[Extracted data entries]
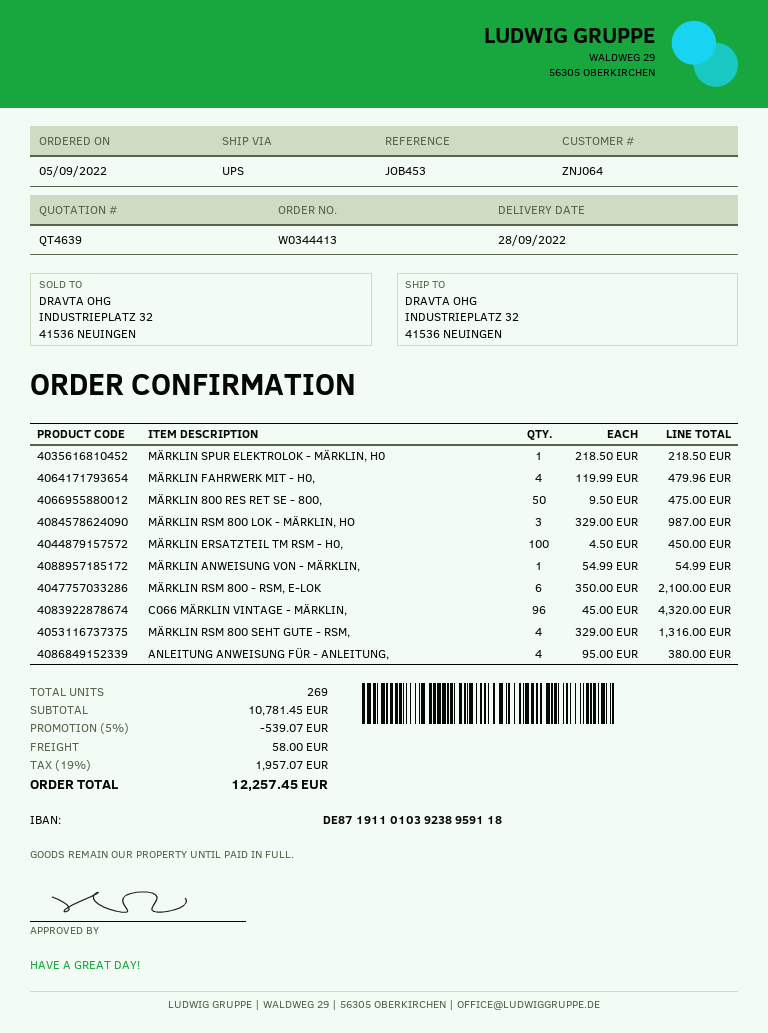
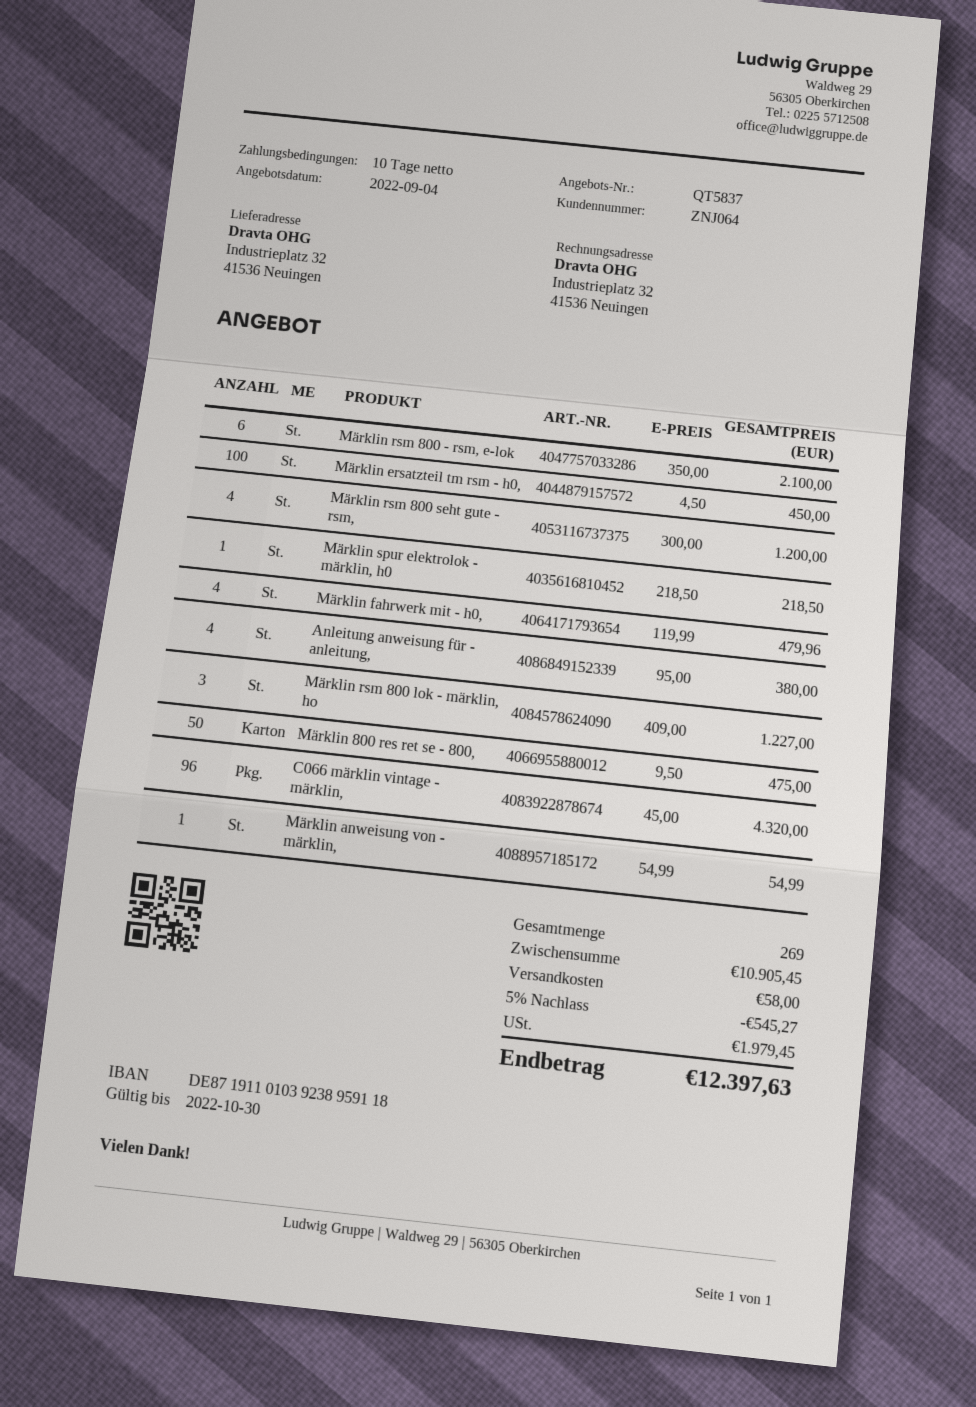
quote number: QT4639 -> QT5837
MÄRKLIN RSM 800 LOK - MÄRKLIN, HO: 3 x 329.00 = 987.00 -> 3 x 409.00 = 1227.00
MÄRKLIN RSM 800 SEHT GUTE - RSM,: 4 x 329.00 = 1316.00 -> 4 x 300.00 = 1200.00
subtotal: 10781.45 -> 10905.45
discount: 5% = 539.07 -> 5% = 545.27
tax: 1957.07 -> 1979.45
total: 12257.45 -> 12397.63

* **What needs to be done**
Set down a word-for-word copy of the records, dropping any picture.

* **Output for this exercise**
quote number: QT4639 -> QT5837
MÄRKLIN RSM 800 LOK - MÄRKLIN, HO: 3 x 329.00 = 987.00 -> 3 x 409.00 = 1227.00
MÄRKLIN RSM 800 SEHT GUTE - RSM,: 4 x 329.00 = 1316.00 -> 4 x 300.00 = 1200.00
subtotal: 10781.45 -> 10905.45
discount: 5% = 539.07 -> 5% = 545.27
tax: 1957.07 -> 1979.45
total: 12257.45 -> 12397.63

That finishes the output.